== What to produce ==
Retype only the lines at the head of the records, first through the one with "2013: none -> 0.5", exactly as written.

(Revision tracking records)

# # # # #

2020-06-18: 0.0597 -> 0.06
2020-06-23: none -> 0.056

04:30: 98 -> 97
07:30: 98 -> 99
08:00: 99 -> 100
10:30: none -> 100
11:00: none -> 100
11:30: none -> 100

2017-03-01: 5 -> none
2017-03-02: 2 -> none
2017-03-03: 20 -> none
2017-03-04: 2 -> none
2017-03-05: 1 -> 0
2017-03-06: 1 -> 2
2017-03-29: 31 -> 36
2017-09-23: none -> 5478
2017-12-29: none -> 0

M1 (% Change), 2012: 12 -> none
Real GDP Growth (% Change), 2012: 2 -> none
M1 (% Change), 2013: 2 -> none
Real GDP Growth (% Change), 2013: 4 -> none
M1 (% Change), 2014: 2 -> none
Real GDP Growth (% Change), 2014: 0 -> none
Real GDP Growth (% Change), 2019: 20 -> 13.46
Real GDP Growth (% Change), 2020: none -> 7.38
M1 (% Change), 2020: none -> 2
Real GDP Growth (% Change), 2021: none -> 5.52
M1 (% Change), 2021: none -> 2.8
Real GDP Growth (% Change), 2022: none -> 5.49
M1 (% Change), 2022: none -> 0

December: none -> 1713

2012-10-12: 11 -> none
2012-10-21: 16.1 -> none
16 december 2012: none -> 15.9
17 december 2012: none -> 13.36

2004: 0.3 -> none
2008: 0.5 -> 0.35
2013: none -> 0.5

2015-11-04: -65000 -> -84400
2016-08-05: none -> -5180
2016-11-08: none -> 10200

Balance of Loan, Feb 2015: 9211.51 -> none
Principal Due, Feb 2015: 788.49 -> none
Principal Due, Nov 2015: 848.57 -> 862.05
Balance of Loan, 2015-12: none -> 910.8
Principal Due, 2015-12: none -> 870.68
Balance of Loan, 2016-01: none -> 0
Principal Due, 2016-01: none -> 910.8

# # # # #

== Written response ==
2020-06-18: 0.0597 -> 0.06
2020-06-23: none -> 0.056

04:30: 98 -> 97
07:30: 98 -> 99
08:00: 99 -> 100
10:30: none -> 100
11:00: none -> 100
11:30: none -> 100

2017-03-01: 5 -> none
2017-03-02: 2 -> none
2017-03-03: 20 -> none
2017-03-04: 2 -> none
2017-03-05: 1 -> 0
2017-03-06: 1 -> 2
2017-03-29: 31 -> 36
2017-09-23: none -> 5478
2017-12-29: none -> 0

M1 (% Change), 2012: 12 -> none
Real GDP Growth (% Change), 2012: 2 -> none
M1 (% Change), 2013: 2 -> none
Real GDP Growth (% Change), 2013: 4 -> none
M1 (% Change), 2014: 2 -> none
Real GDP Growth (% Change), 2014: 0 -> none
Real GDP Growth (% Change), 2019: 20 -> 13.46
Real GDP Growth (% Change), 2020: none -> 7.38
M1 (% Change), 2020: none -> 2
Real GDP Growth (% Change), 2021: none -> 5.52
M1 (% Change), 2021: none -> 2.8
Real GDP Growth (% Change), 2022: none -> 5.49
M1 (% Change), 2022: none -> 0

December: none -> 1713

2012-10-12: 11 -> none
2012-10-21: 16.1 -> none
16 december 2012: none -> 15.9
17 december 2012: none -> 13.36

2004: 0.3 -> none
2008: 0.5 -> 0.35
2013: none -> 0.5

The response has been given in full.